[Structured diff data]
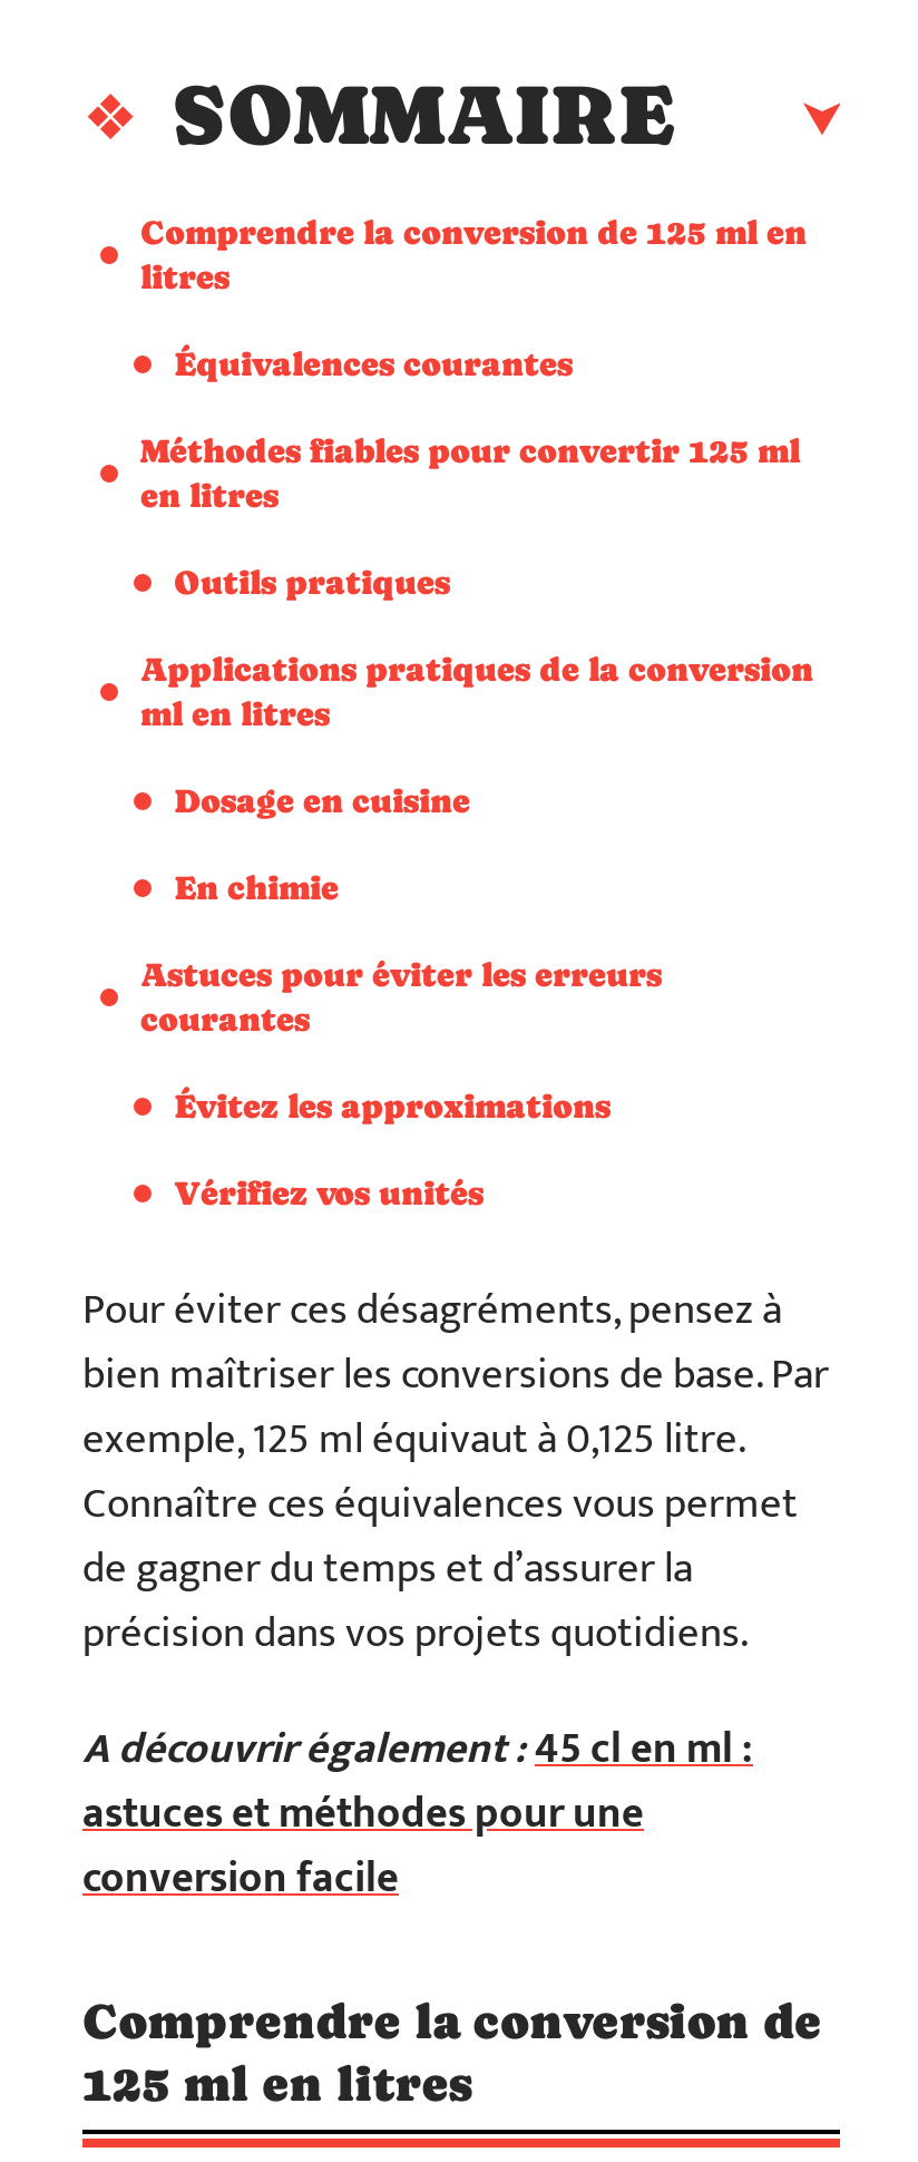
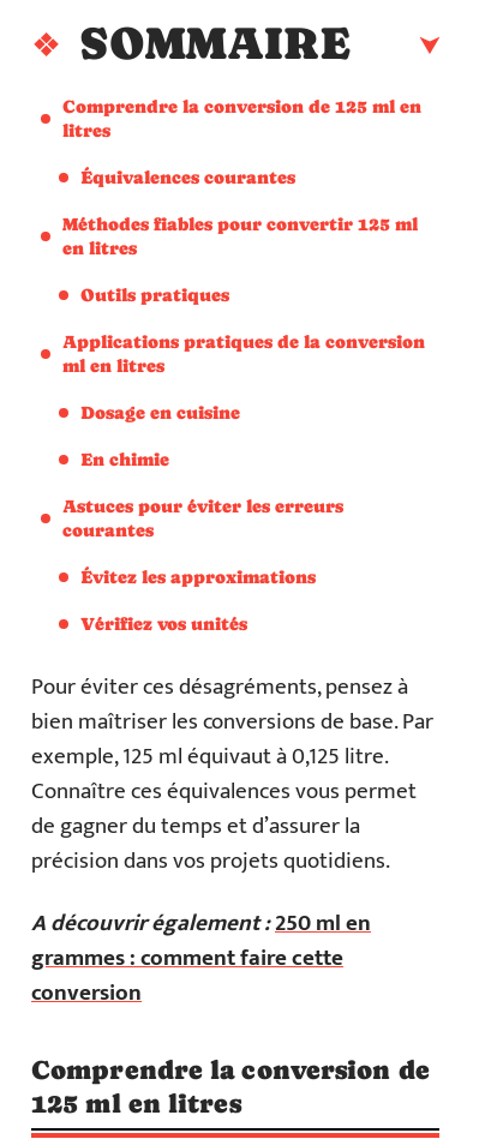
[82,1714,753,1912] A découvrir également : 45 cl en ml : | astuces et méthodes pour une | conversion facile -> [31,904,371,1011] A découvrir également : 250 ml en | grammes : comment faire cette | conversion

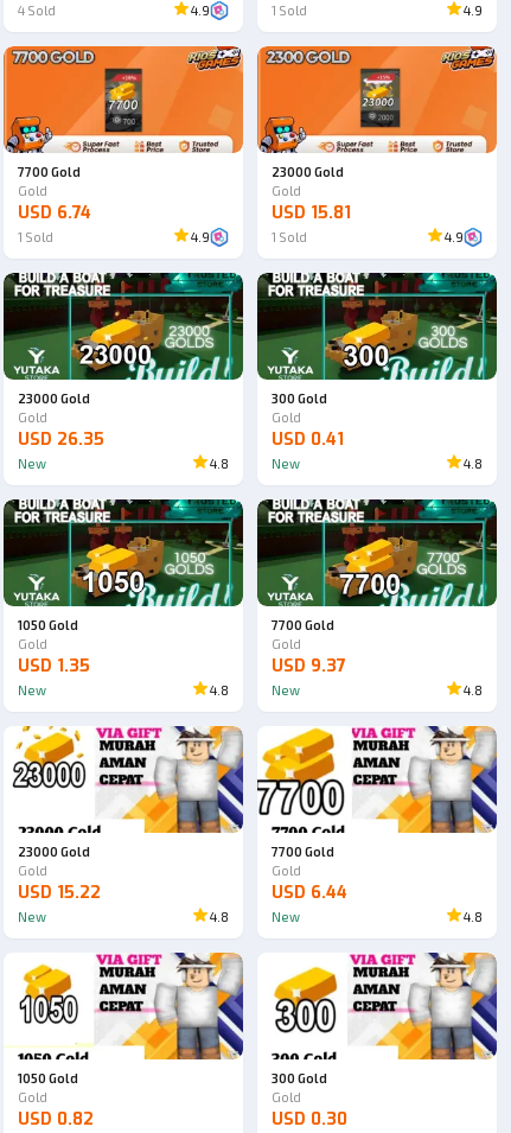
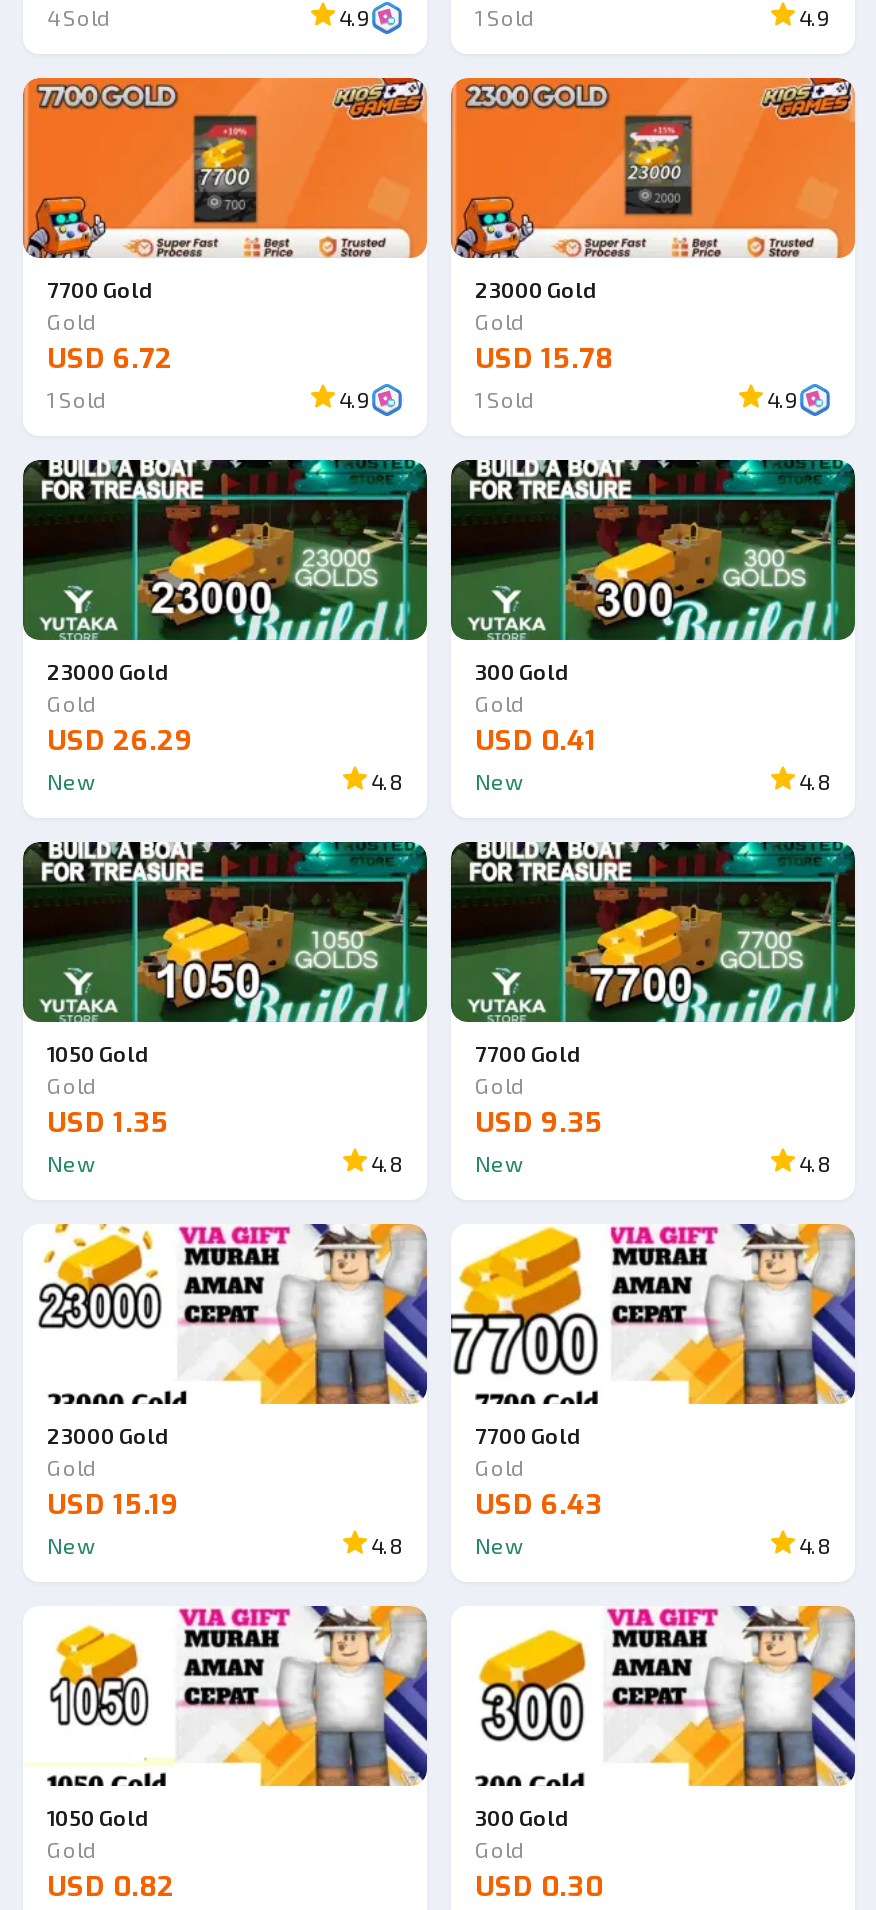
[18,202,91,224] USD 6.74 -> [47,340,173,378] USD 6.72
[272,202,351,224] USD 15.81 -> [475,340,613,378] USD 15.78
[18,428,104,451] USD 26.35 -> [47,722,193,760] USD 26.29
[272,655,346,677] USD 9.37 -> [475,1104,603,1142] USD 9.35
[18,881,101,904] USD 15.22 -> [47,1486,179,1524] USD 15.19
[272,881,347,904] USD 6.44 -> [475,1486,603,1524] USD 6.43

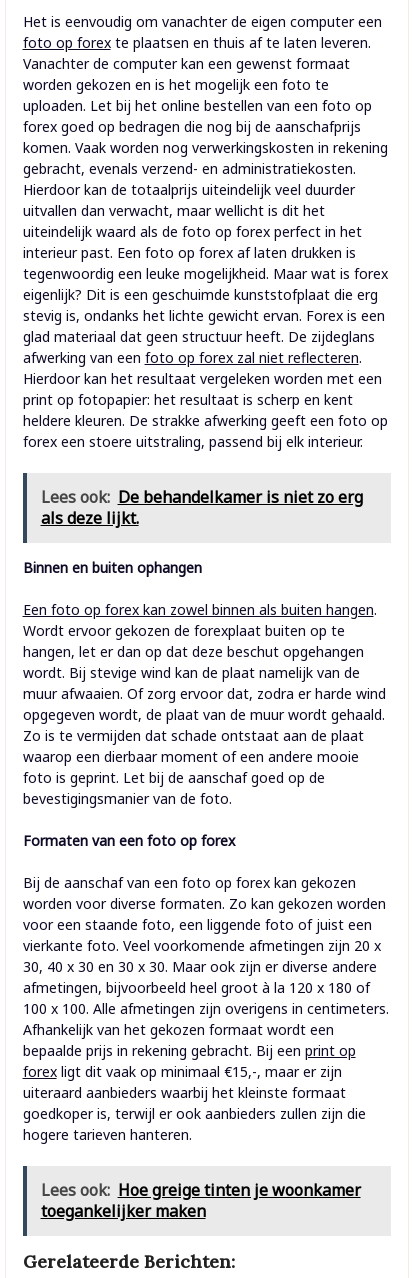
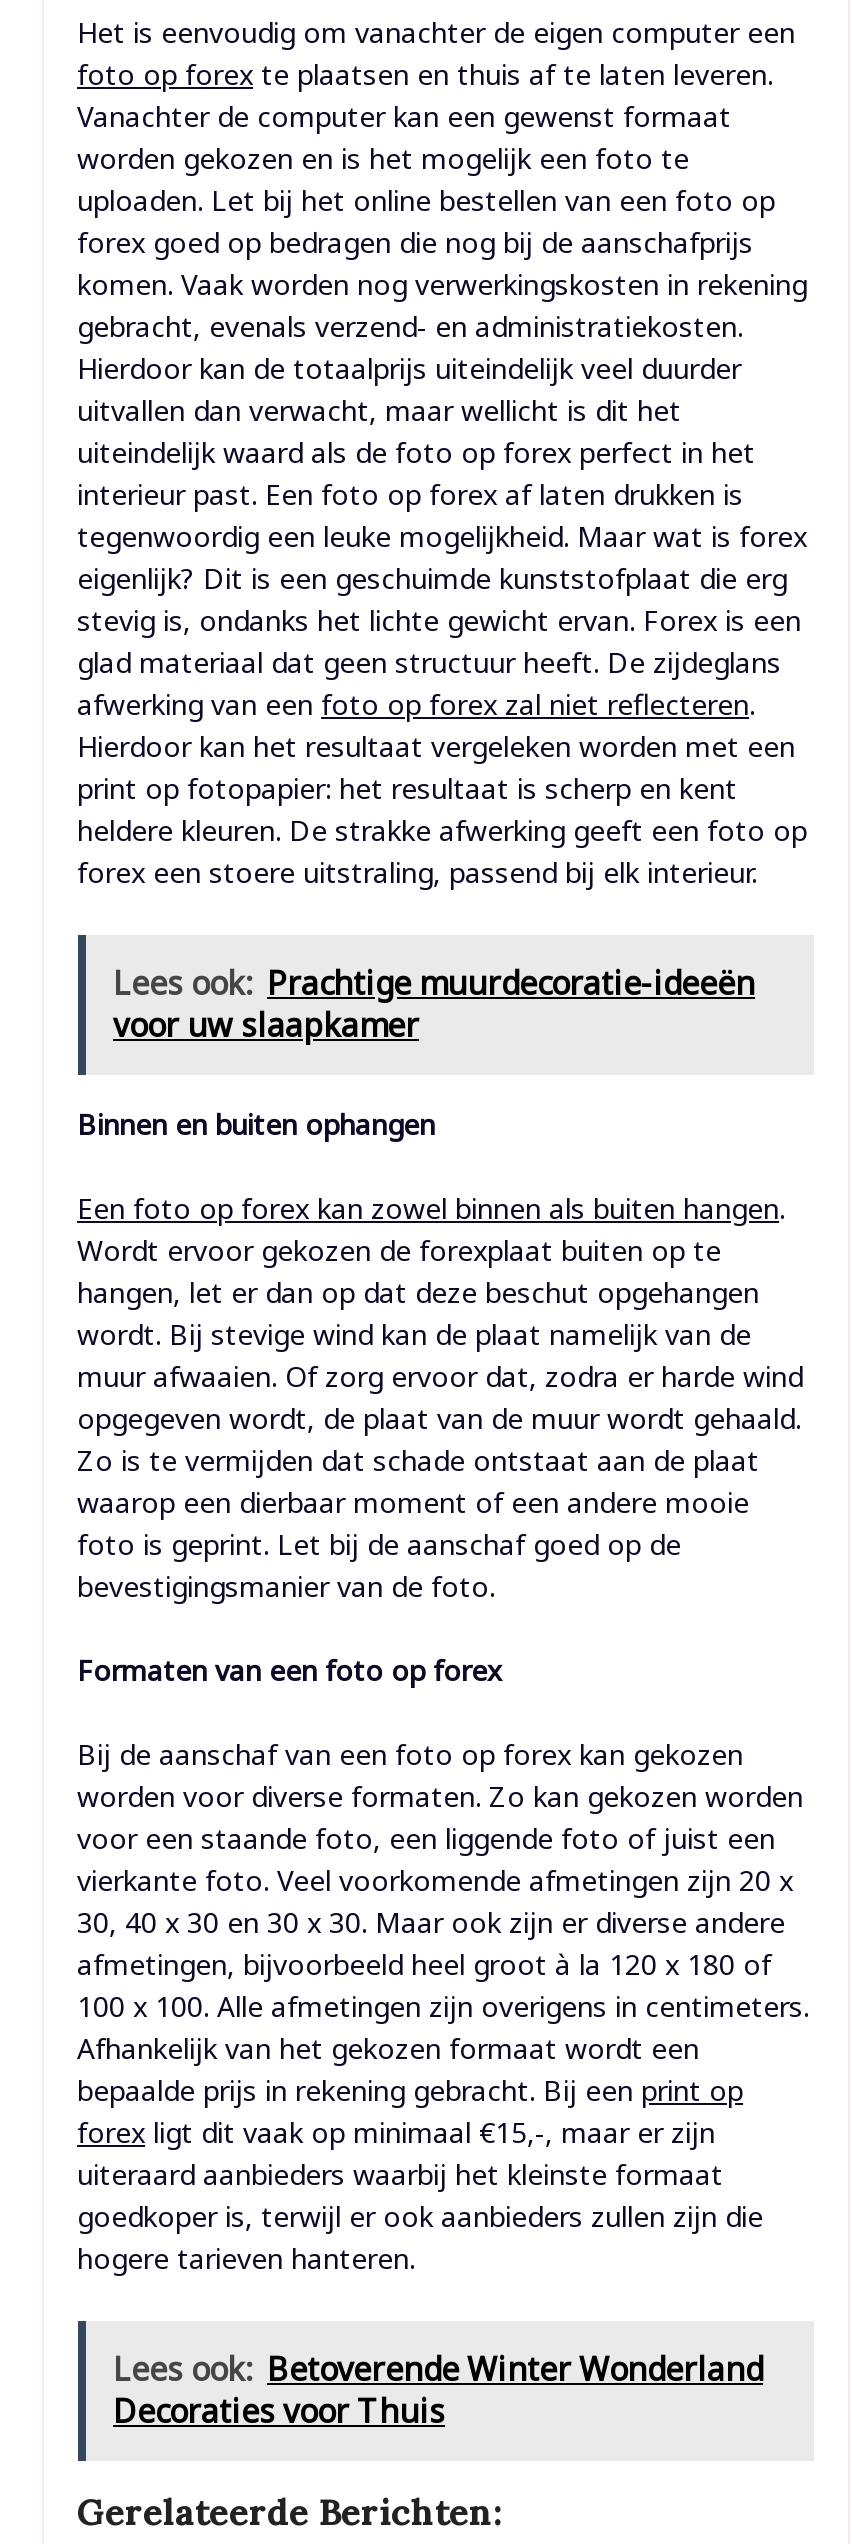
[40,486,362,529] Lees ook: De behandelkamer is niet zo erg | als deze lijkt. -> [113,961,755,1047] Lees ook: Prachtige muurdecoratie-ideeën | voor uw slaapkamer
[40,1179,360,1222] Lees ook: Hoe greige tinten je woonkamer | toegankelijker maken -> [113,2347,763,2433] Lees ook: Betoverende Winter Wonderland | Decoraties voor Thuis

| What to produce |
What is needed is a word-for-word restatement of every line from the one with "[40,486,362,529] Lees ook: De" to the end of the entries above.

| Answer to this problem |
[40,486,362,529] Lees ook: De behandelkamer is niet zo erg | als deze lijkt. -> [113,961,755,1047] Lees ook: Prachtige muurdecoratie-ideeën | voor uw slaapkamer
[40,1179,360,1222] Lees ook: Hoe greige tinten je woonkamer | toegankelijker maken -> [113,2347,763,2433] Lees ook: Betoverende Winter Wonderland | Decoraties voor Thuis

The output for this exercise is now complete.